**BRIEF:**
Keep every word of the listing and reproduce it exactly, but set aside any image found there.

►

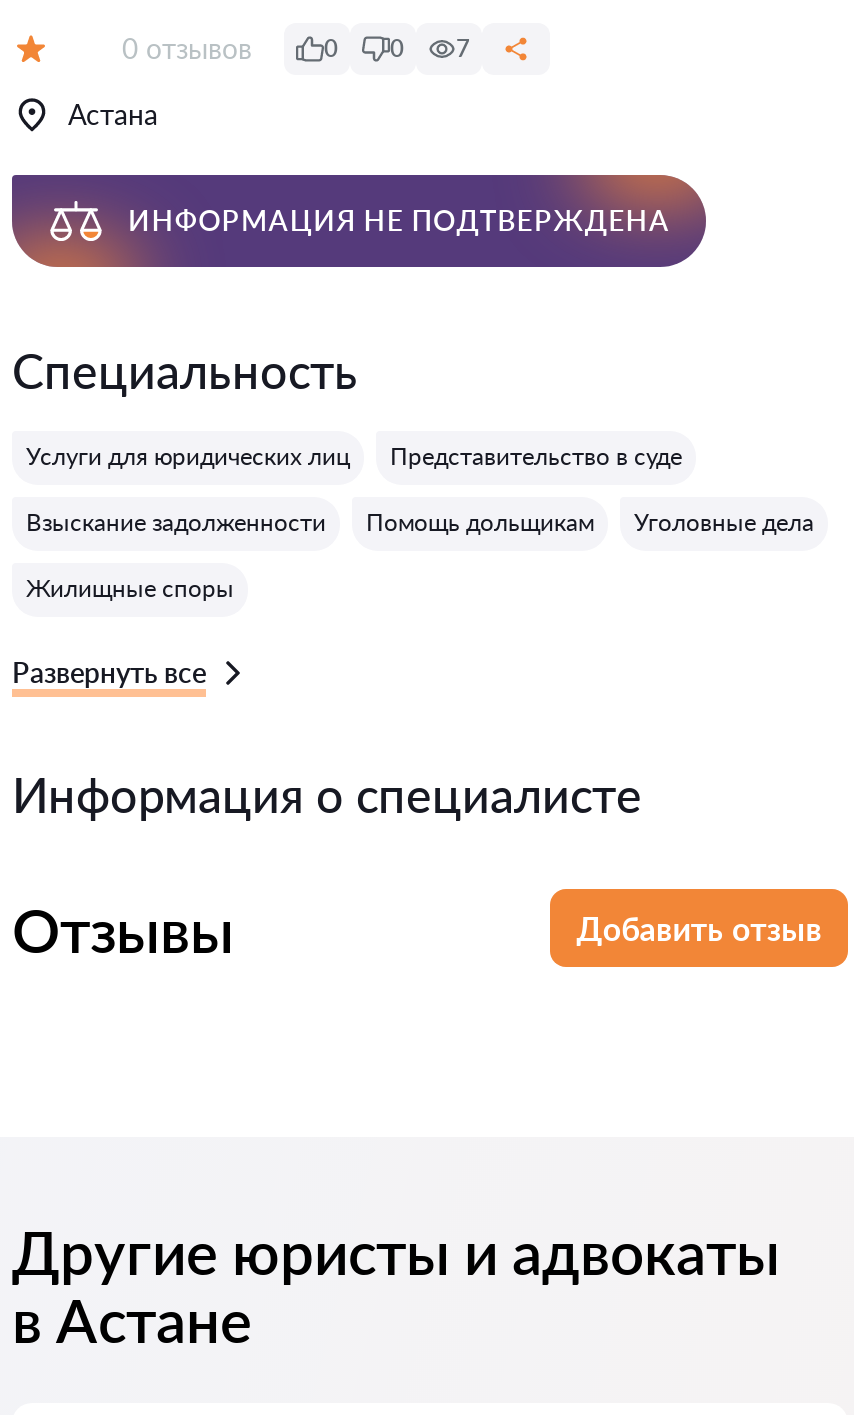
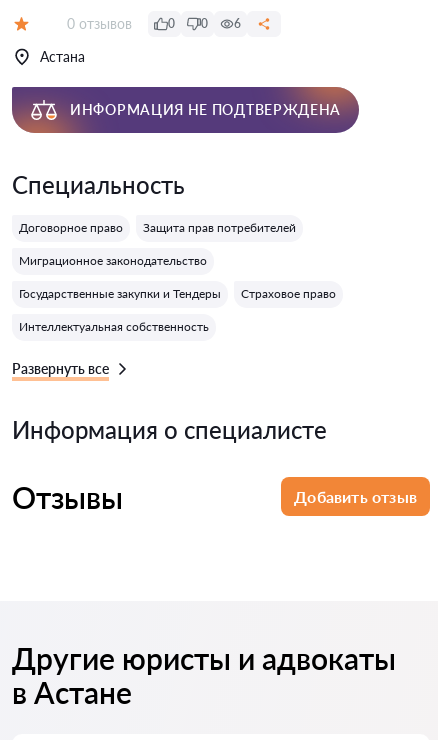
- 7
+ 6

- Услуги для юридических лиц
- Представительство в суде
- Взыскание задолженности
- Помощь дольщикам
- Уголовные дела
- Жилищные споры
+ Договорное право
+ Защита прав потребителей
+ Миграционное законодательство
+ Государственные закупки и Тендеры
+ Страховое право
+ Интеллектуальная собственность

◄

**EXERCISE RESULT:**
- 7
+ 6

- Услуги для юридических лиц
- Представительство в суде
- Взыскание задолженности
- Помощь дольщикам
- Уголовные дела
- Жилищные споры
+ Договорное право
+ Защита прав потребителей
+ Миграционное законодательство
+ Государственные закупки и Тендеры
+ Страховое право
+ Интеллектуальная собственность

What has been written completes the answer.